Memories Of Time Past

When I was a kid,  I use to think it odd for my paternal grandmother to recycle and reuse everything including paper towels.  After using a paper towel, my grandmother use to hang to dry the towel.  I thought it to be the oddest thing as she could have easily decided to trash it and get another.  She would never purchase starch in an aerosol can for ironing.  She would have one of my aunts go to the neighborhood store to purchase starch in a box for about $1.99.  She would mix it with water and "voila" starch.  That little box would last for at least a month before having to purchase another.  My grandmother, called “MaDear” by my aunts, was very resourceful.  She had to be.  She was living on a fixed income.
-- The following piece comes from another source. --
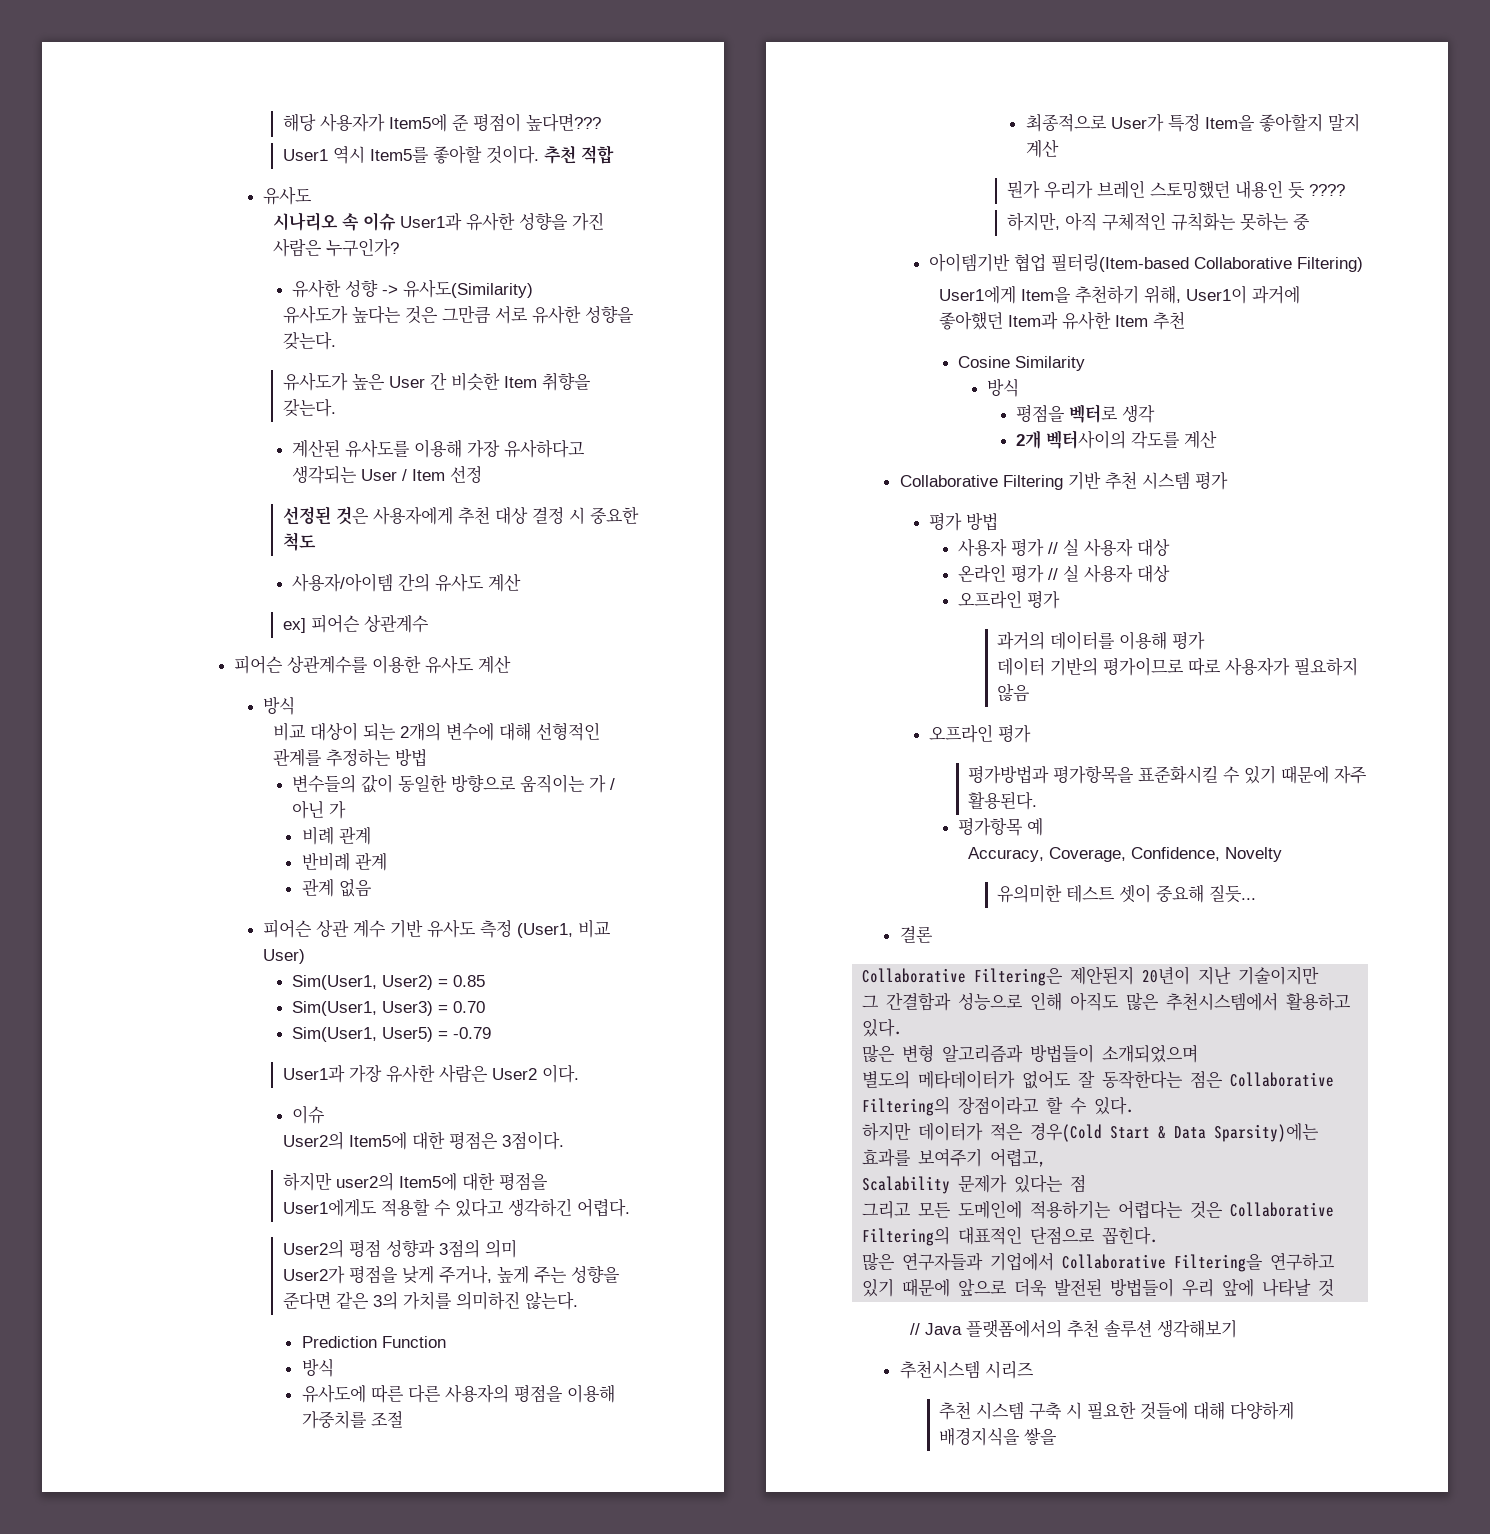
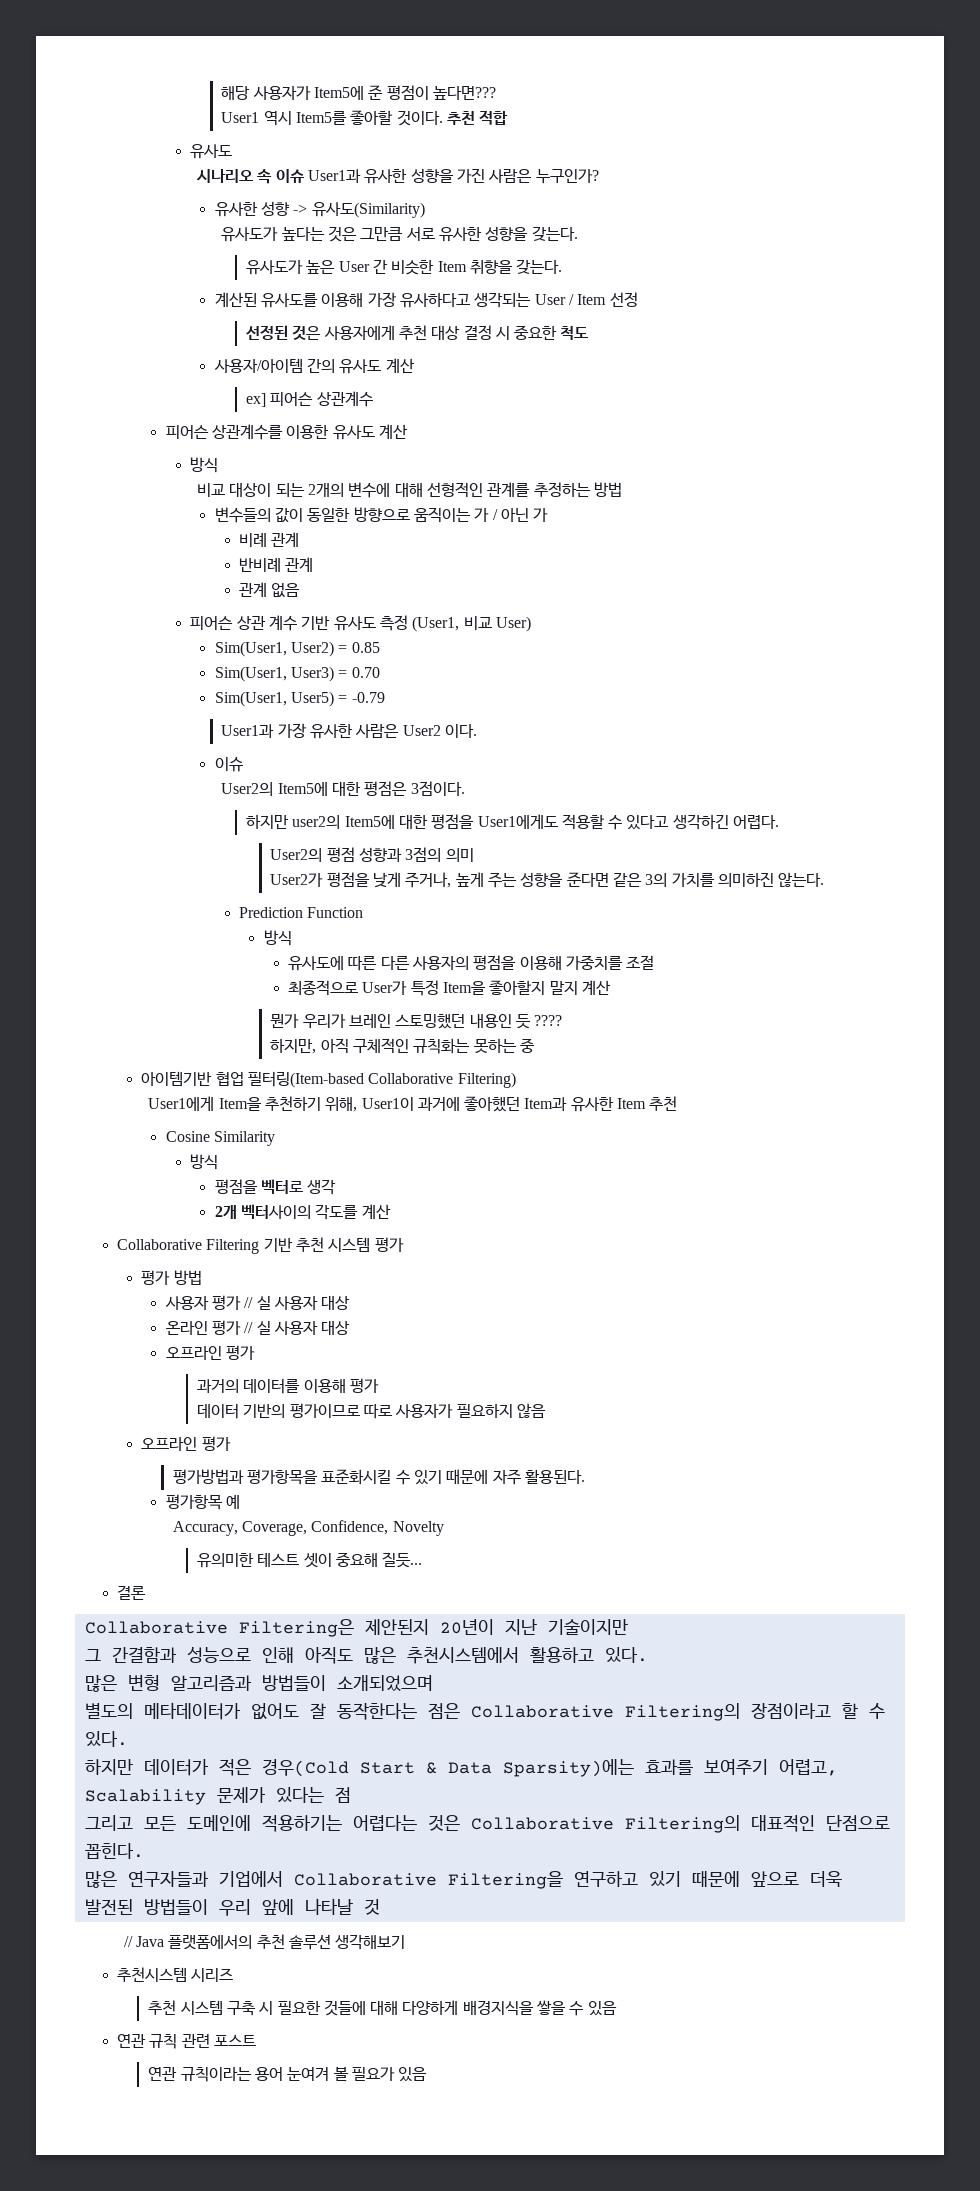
(1058, 1436) none -> [569,2001,617,2016] [117,2034,256,2049] [148,2067,428,2082] 수 있음 // 연관 규칙 관련 포스트 // 연관 규칙이라는 용어 눈여겨 볼 필요가 있음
Nothing was wasted including paper towels.  Meals were made from scrap.  I never saw frozen food of any kind in the freezer.  Fresh was key and the cheaper way to go.
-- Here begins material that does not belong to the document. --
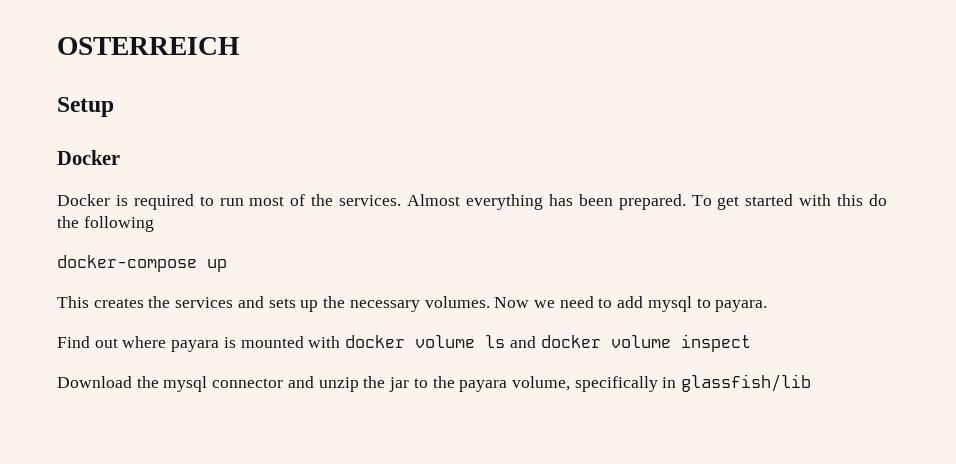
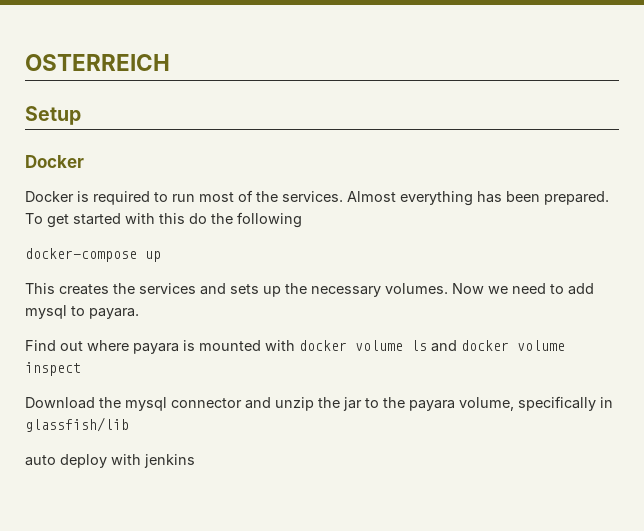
(812, 383) none -> [25,454,195,468] // auto deploy with jenkins

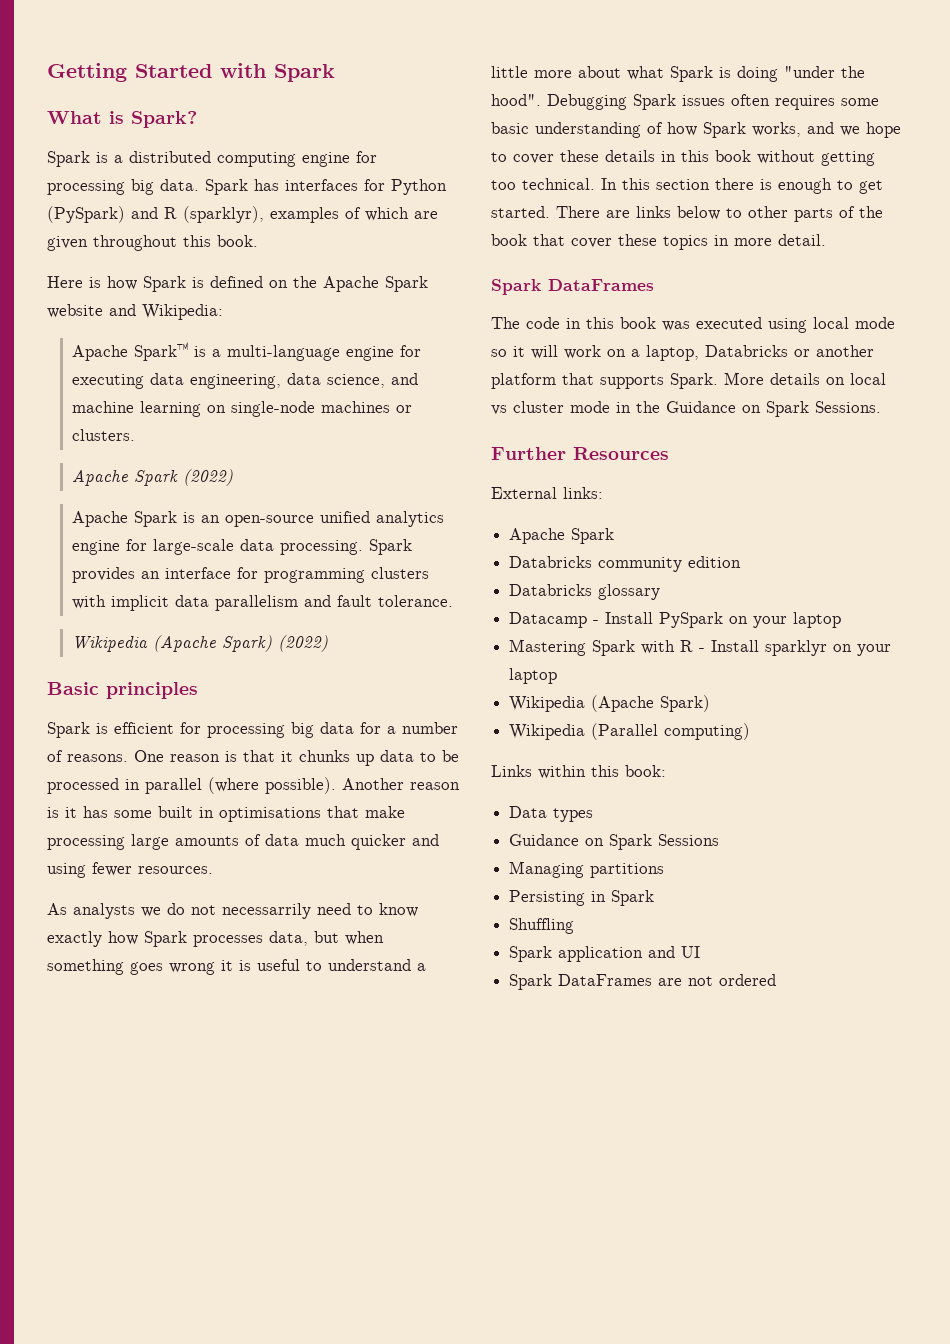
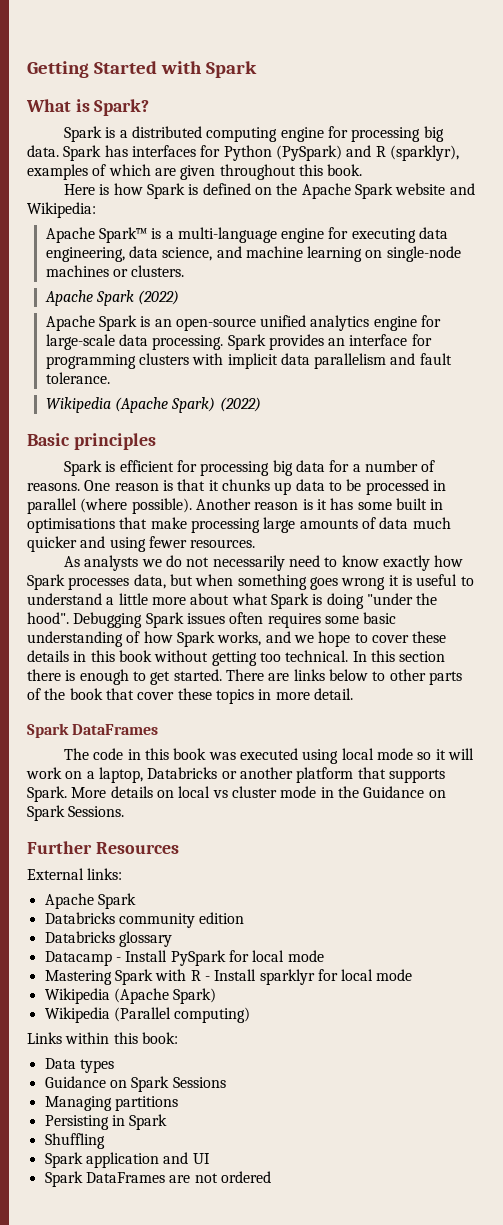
[222,903,311,919] necessarrily -> [212,555,285,571] necessarily
[729,612,842,628] on your laptop -> [228,950,324,962] for local mode
[833,644,892,656] [509,668,558,684] on your laptop -> [317,969,413,981] for local mode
Now I find myself doing similar things (with the exception of paper towels.  I’m choosing to use less of them and more of  kitchen towels.  Matter-a-fact, I use paper towels primarily when company comes over.  I have my children use and reuse kitchen towels instead.  I often hide the towels so that my children would not use them.  They are always reminded to use the kitchen towels).  Recycling and reusing is not only resourceful it is also practical and economical.  It also controls wastes (in a time when we are concerned about our global environment). 

When I think about my daily kitchen, I’m thinking about how I can save money, time and the earth.  I know "global warming" is a concern for my children.  I will do my part to help ensure that they will have a healthy future.  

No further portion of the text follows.